* _Listed entries_:
▶

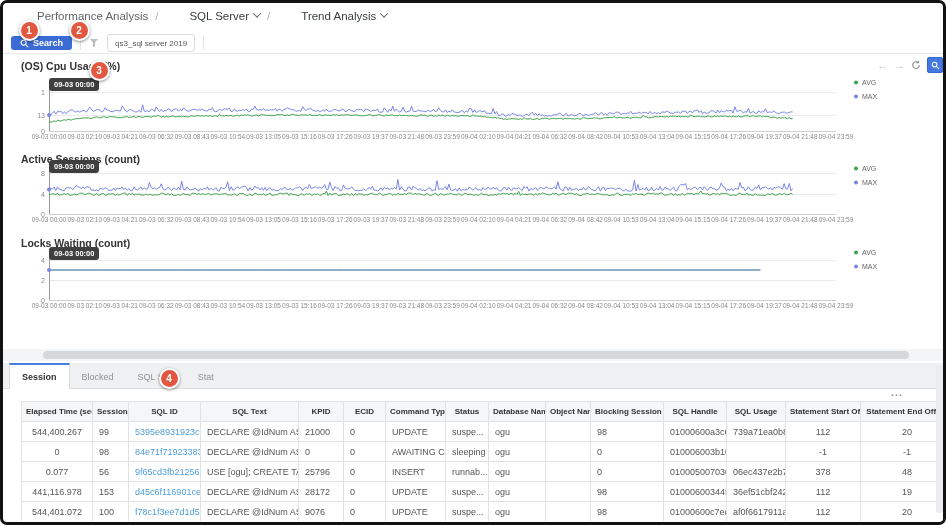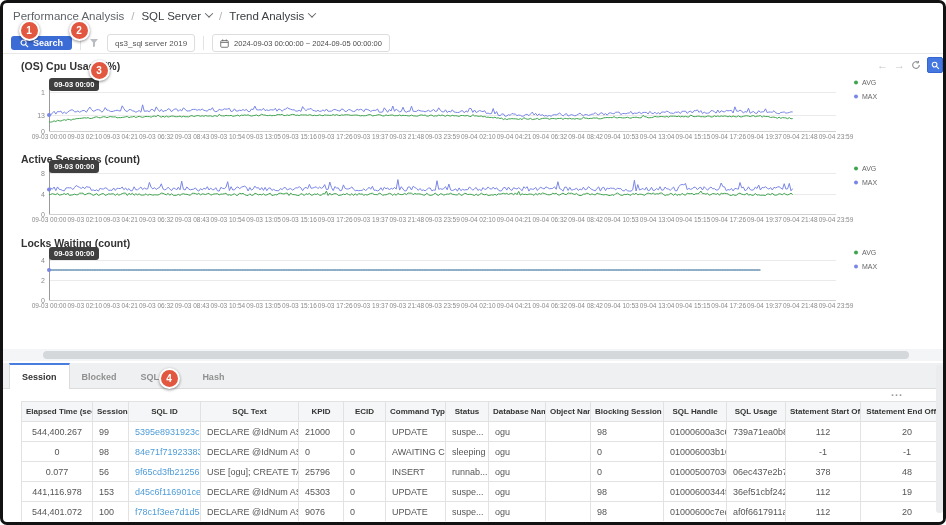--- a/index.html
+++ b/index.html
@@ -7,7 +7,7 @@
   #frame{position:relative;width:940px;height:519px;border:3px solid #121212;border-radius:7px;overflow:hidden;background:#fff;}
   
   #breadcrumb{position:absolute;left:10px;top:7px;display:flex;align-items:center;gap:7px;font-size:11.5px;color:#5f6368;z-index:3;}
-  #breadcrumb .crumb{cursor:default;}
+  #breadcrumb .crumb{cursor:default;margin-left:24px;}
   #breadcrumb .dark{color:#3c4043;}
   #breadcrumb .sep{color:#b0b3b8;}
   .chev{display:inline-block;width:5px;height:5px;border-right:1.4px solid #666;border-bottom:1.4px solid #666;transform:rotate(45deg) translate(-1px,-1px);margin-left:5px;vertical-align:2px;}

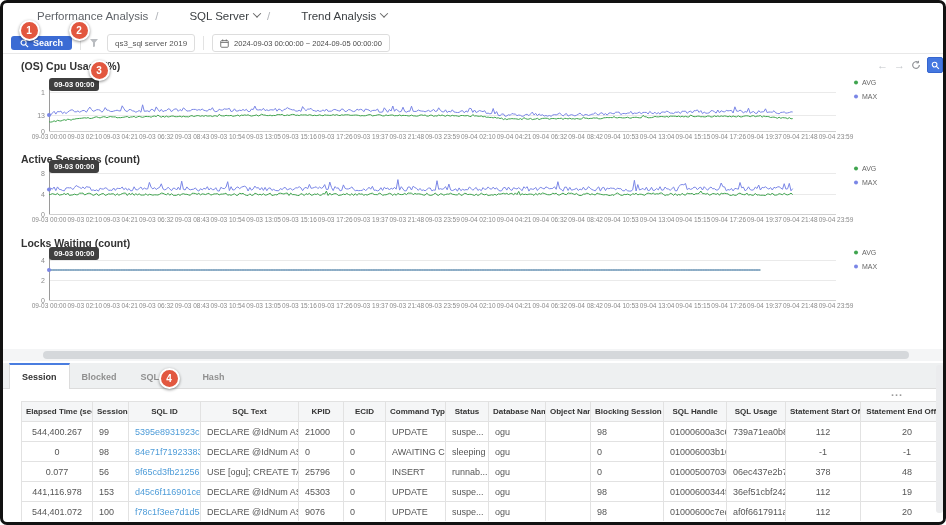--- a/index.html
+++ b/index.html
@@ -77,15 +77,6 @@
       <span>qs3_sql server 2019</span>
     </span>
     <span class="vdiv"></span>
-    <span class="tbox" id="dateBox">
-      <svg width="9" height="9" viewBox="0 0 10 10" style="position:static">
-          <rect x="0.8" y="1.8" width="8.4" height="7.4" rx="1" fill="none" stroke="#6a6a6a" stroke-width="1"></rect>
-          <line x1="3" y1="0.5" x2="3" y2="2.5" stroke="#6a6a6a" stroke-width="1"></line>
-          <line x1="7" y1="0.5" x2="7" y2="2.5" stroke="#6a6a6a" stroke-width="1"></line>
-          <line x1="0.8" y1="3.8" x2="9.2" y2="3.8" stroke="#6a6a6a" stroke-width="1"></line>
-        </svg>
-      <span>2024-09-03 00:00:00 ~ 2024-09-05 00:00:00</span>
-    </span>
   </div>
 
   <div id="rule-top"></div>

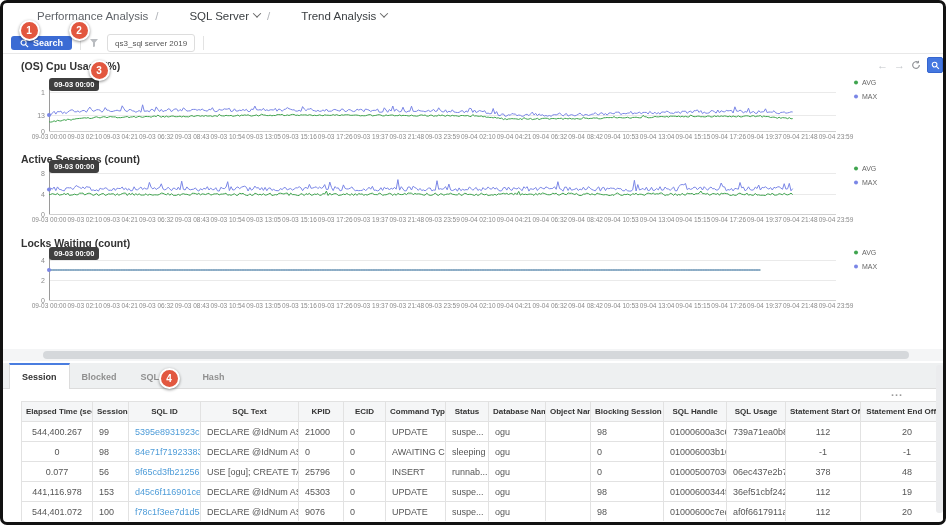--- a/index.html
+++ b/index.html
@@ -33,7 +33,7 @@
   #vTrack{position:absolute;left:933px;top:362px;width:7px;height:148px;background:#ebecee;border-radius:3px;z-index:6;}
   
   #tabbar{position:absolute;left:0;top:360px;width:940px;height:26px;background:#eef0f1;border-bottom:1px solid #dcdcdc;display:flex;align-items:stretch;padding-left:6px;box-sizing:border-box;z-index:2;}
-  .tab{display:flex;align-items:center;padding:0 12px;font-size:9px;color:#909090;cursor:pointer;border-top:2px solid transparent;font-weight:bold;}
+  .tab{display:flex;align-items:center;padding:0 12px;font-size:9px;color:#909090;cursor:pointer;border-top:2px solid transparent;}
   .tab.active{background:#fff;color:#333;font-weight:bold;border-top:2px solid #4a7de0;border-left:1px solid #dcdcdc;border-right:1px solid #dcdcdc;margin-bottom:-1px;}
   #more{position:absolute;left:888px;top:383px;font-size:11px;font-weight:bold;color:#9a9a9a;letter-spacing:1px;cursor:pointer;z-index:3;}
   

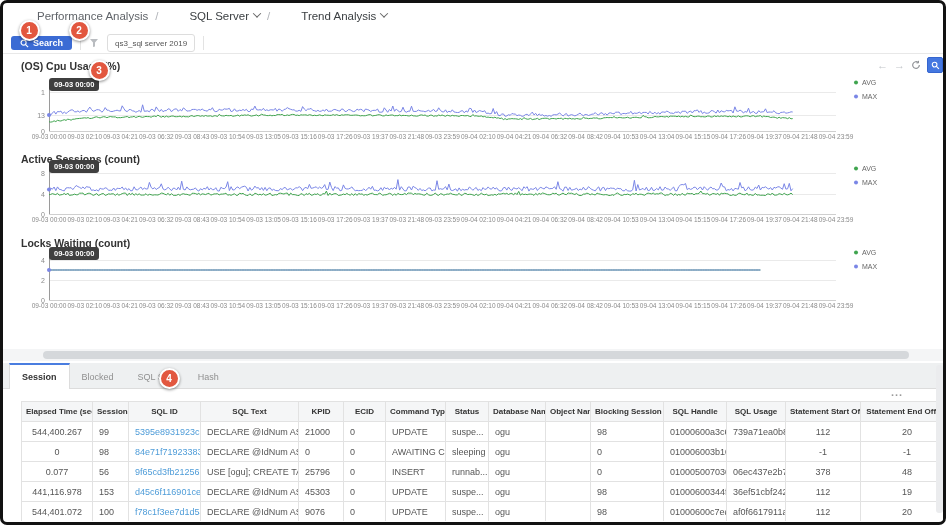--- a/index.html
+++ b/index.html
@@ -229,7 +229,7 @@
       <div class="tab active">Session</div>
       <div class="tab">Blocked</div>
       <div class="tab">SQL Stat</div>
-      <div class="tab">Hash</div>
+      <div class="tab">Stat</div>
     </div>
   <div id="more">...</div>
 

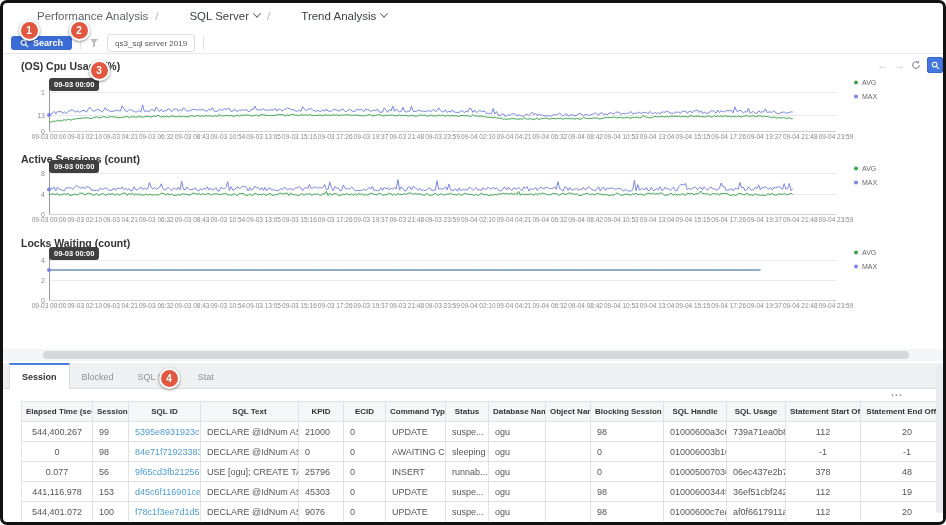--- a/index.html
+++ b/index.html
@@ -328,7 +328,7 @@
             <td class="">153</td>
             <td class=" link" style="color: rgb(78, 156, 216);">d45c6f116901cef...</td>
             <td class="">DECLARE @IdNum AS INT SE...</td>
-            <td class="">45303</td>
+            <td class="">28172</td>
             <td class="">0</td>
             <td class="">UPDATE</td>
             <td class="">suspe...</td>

◀
▶

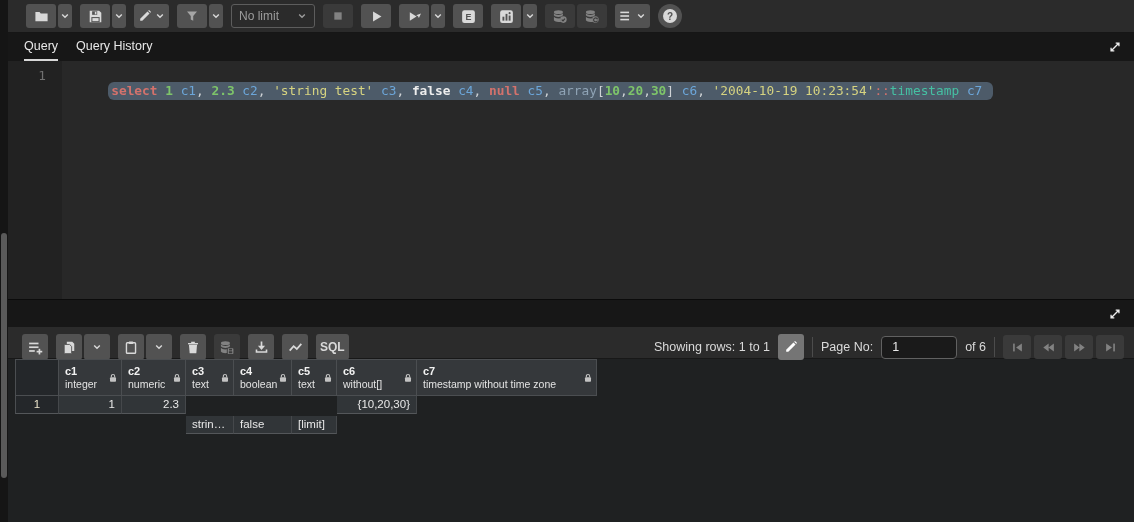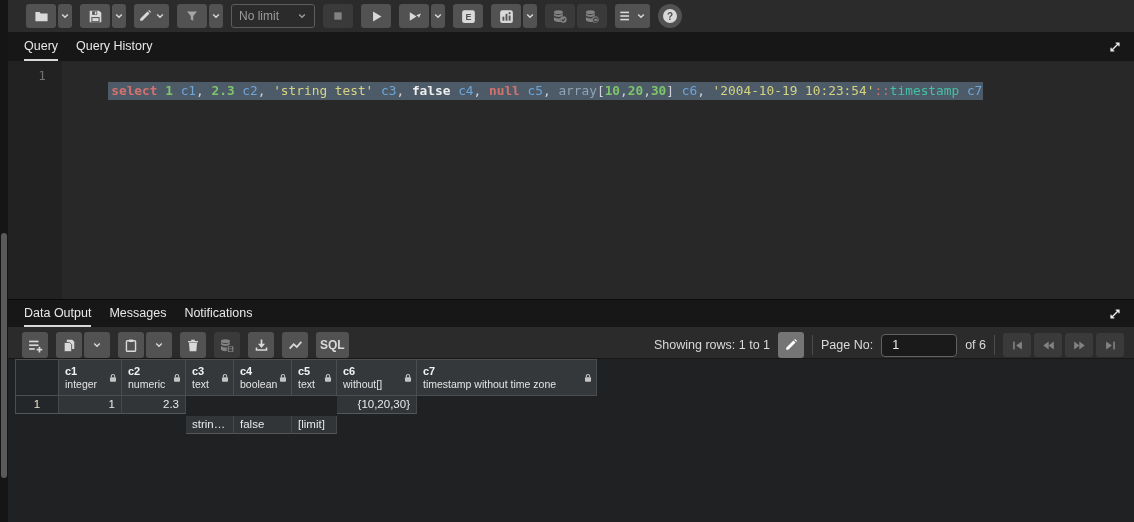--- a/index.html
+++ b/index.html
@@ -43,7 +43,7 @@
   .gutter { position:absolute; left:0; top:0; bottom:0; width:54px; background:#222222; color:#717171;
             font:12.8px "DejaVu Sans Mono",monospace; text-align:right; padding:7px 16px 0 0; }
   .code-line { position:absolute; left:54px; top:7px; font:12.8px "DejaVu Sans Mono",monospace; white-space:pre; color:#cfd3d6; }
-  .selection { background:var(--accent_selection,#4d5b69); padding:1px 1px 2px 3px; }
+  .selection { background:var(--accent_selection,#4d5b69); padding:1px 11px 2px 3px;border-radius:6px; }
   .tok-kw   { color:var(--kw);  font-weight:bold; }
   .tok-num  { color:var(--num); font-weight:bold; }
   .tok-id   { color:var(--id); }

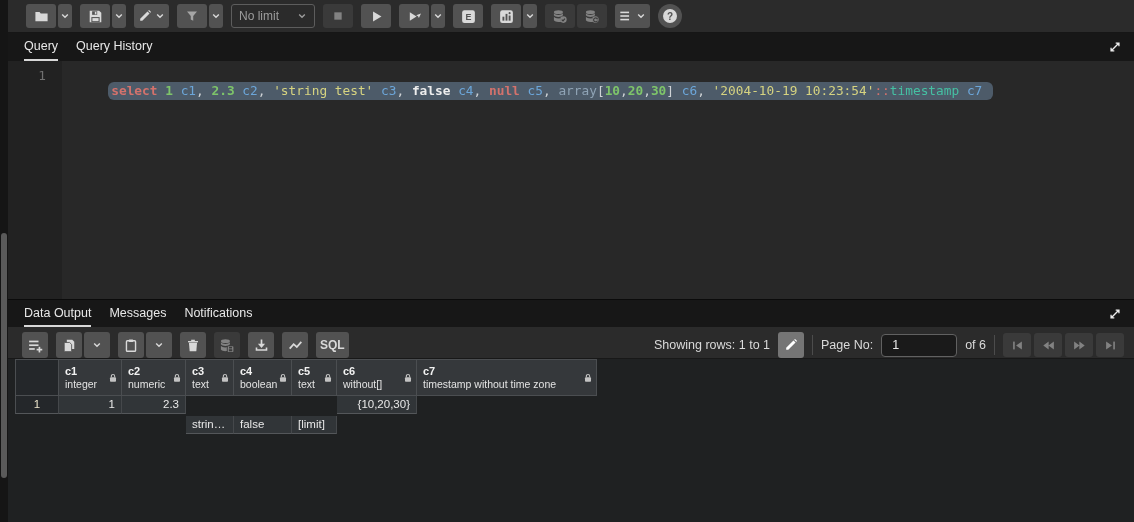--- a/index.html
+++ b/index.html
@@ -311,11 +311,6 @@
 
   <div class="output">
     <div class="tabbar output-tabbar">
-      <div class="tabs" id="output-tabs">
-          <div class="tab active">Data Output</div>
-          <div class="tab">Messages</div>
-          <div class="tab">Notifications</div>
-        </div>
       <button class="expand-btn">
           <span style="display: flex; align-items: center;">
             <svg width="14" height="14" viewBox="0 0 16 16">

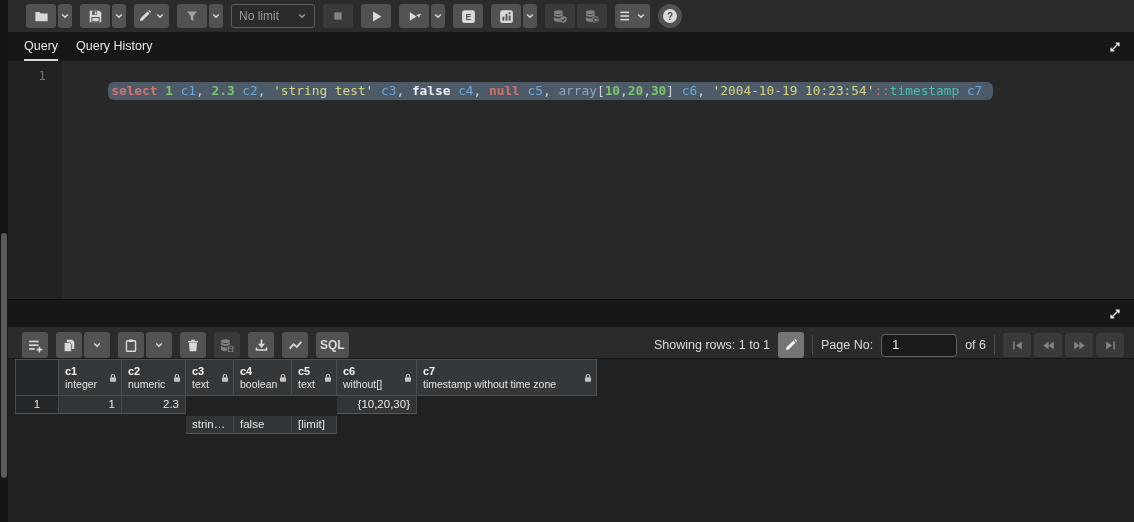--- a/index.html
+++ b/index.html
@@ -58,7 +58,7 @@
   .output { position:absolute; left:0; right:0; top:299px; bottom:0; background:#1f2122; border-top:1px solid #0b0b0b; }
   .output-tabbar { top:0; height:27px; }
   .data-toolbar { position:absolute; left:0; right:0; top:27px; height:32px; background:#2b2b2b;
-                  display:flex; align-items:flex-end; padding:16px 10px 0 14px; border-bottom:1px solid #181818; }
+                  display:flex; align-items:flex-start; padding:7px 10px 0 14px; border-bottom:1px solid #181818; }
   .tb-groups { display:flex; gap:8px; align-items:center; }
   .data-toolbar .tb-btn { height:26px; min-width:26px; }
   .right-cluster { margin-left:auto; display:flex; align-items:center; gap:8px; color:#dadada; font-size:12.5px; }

◀

* _The problem_: Take every line above that includes the string "selection" and return it.

* _Expected answer_:
-  .selection { background:var(--accent_selection,#4d5b69); padding:1px 1px 2px 3px; }
+  .selection { background:var(--accent_selection,#4d5b69); padding:1px 11px 2px 3px;border-radius:6px; }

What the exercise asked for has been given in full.